Leave every picture out. Set down all the lines below exactly.

(Screenshot and code edit data):

Content starts

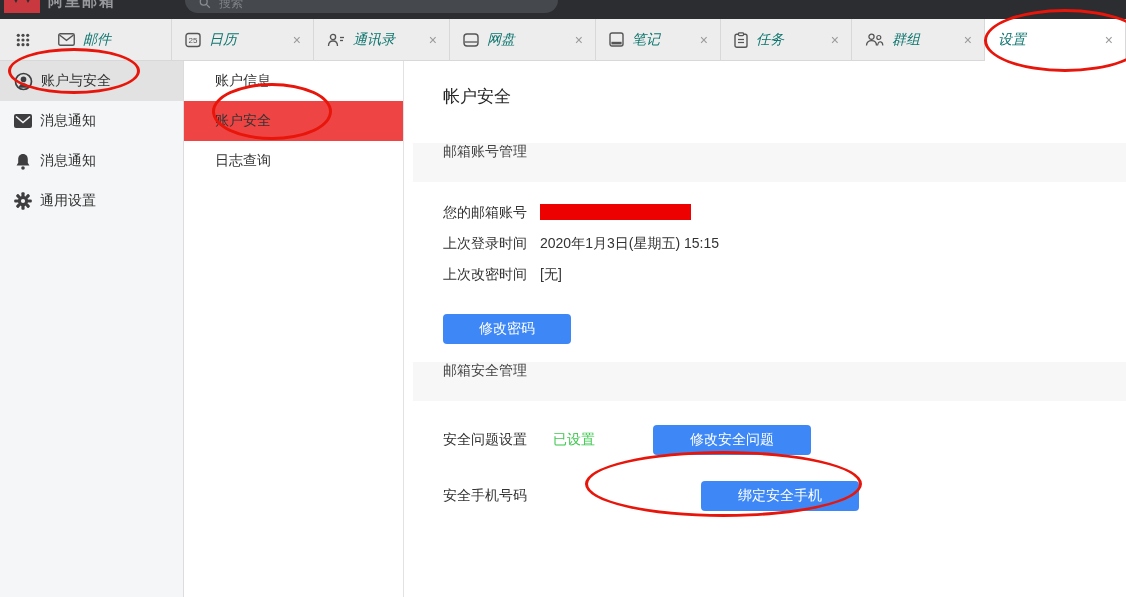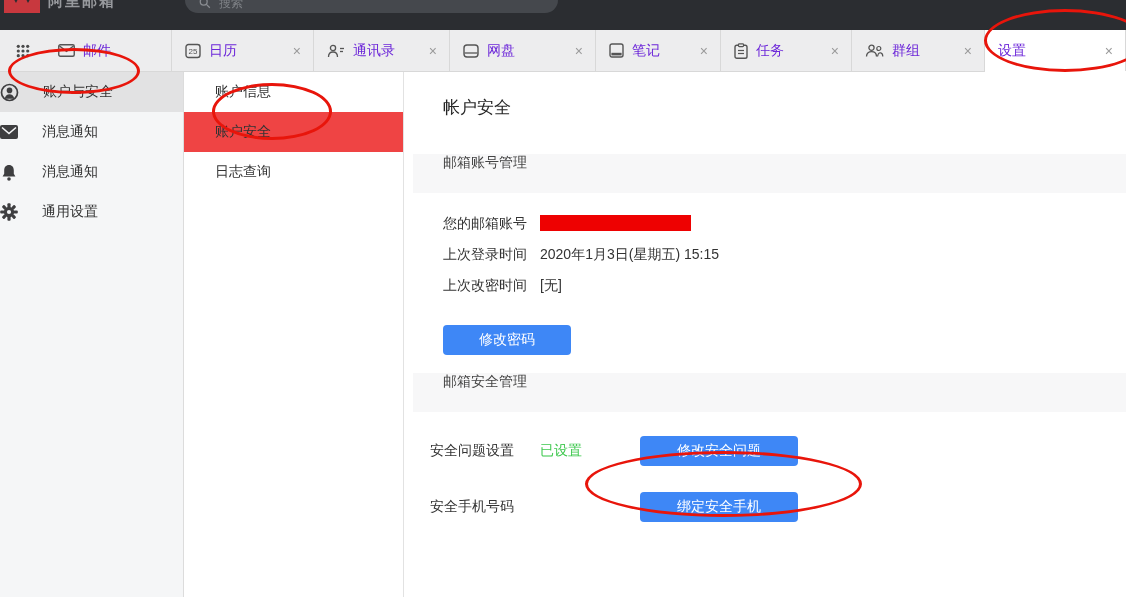"阿里邮箱" .topbar { height: 30px -> 19px }
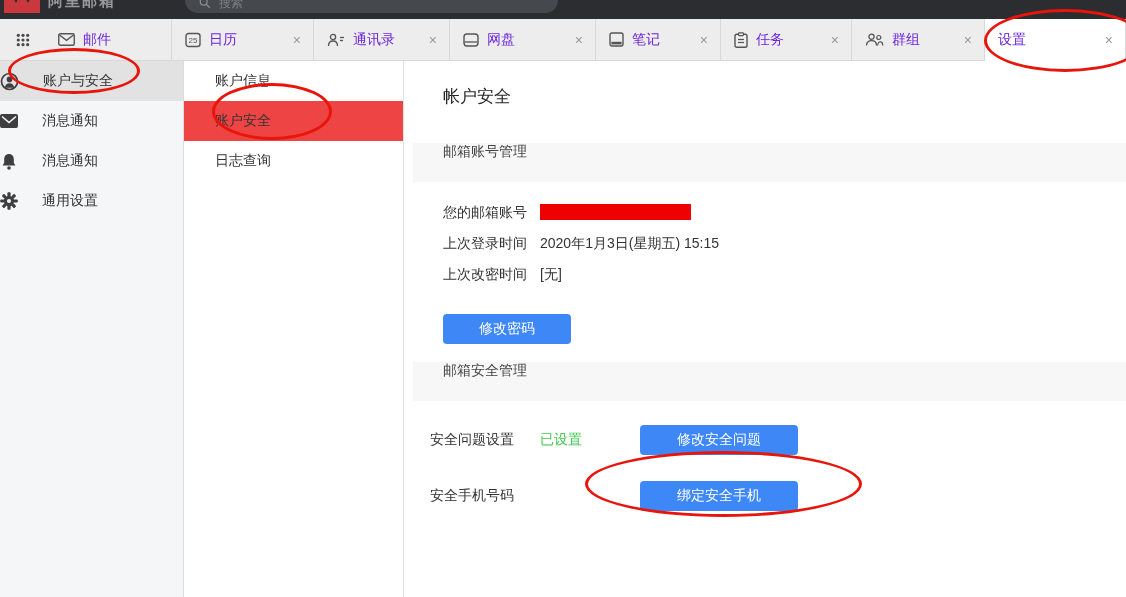"邮件" .tab .tlabel { color: #6d28d9 -> #0f766e; font-style: none -> italic }
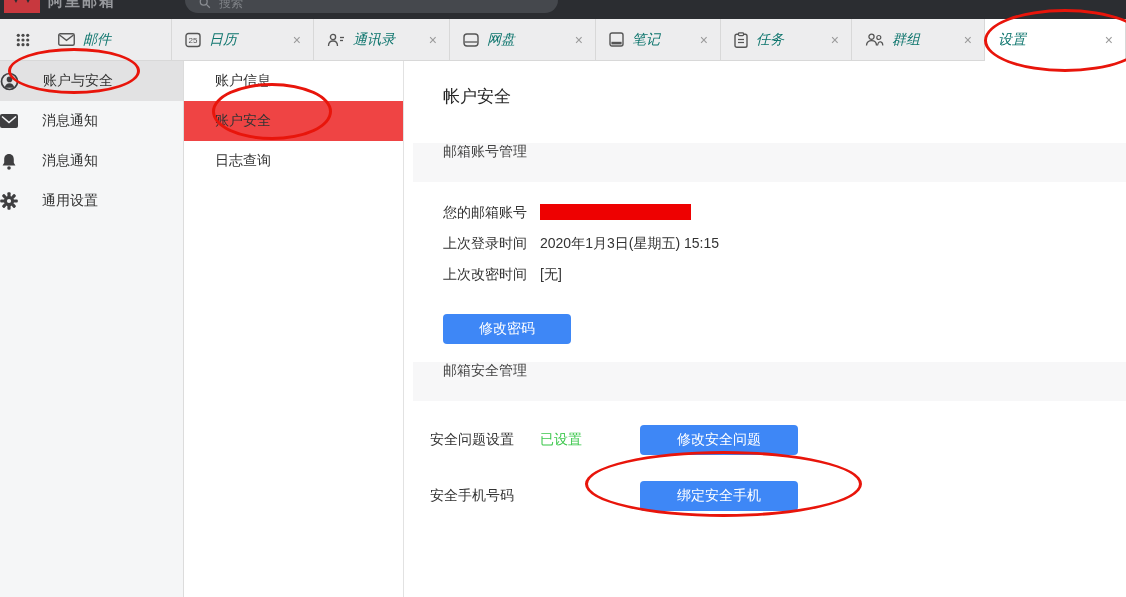"账户与安全" .s1item { gap: 24px -> 8px; padding-left: none -> 14px }
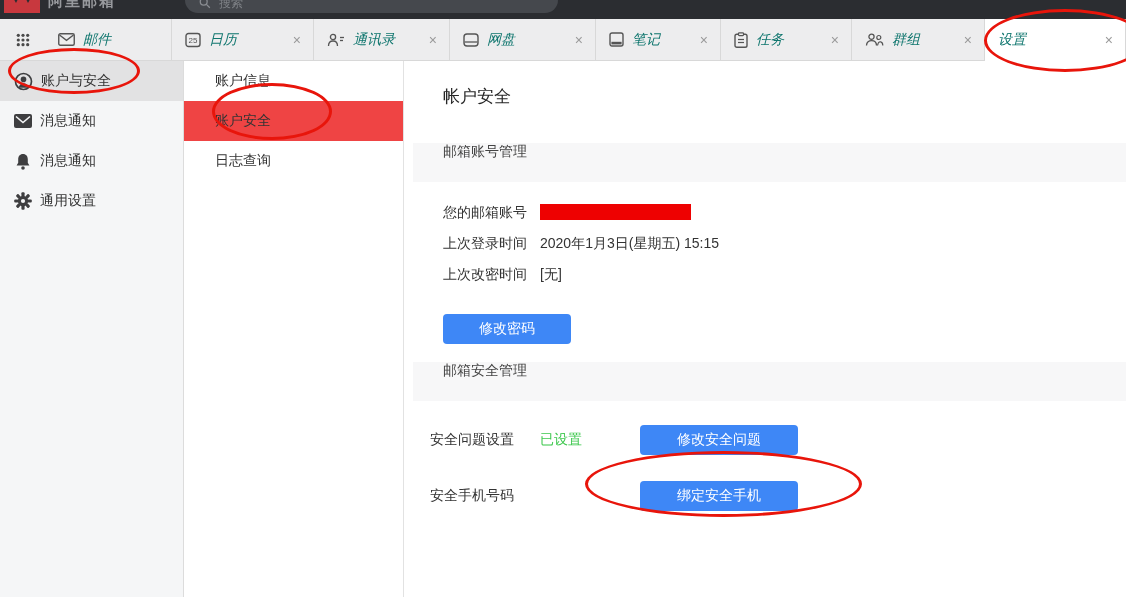"安全问题设置" .sec2-row { margin-left: 26px -> 39px }
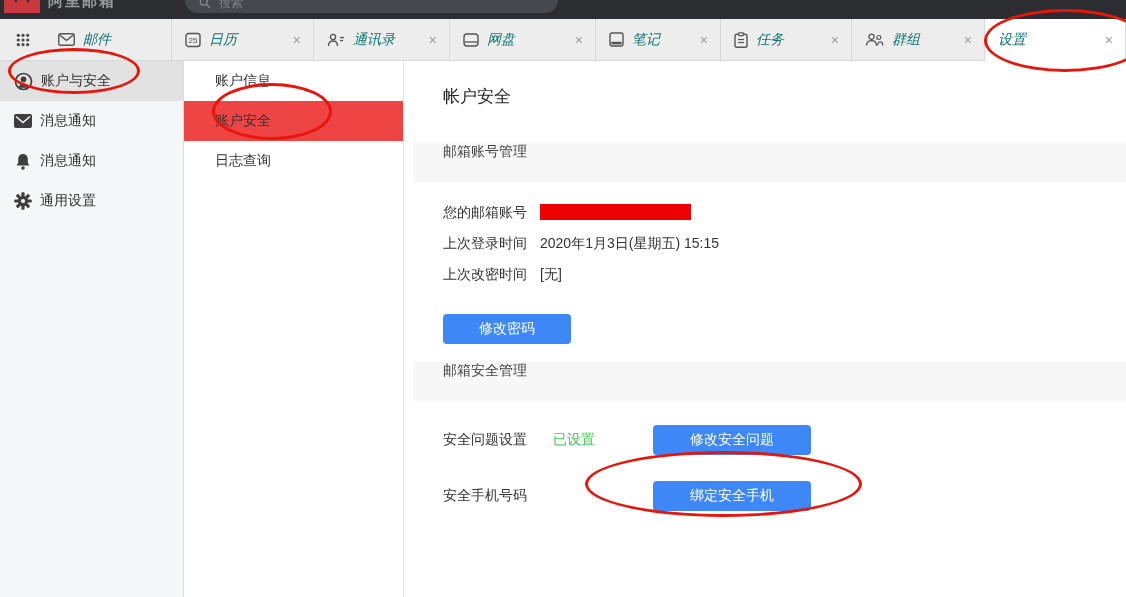"安全手机号码" .sec2-row.second { gap: none -> 48px }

Content ends

(REPLY):
"阿里邮箱" .topbar { height: 30px -> 19px }
"邮件" .tab .tlabel { color: #6d28d9 -> #0f766e; font-style: none -> italic }
"账户与安全" .s1item { gap: 24px -> 8px; padding-left: none -> 14px }
"安全问题设置" .sec2-row { margin-left: 26px -> 39px }
"安全手机号码" .sec2-row.second { gap: none -> 48px }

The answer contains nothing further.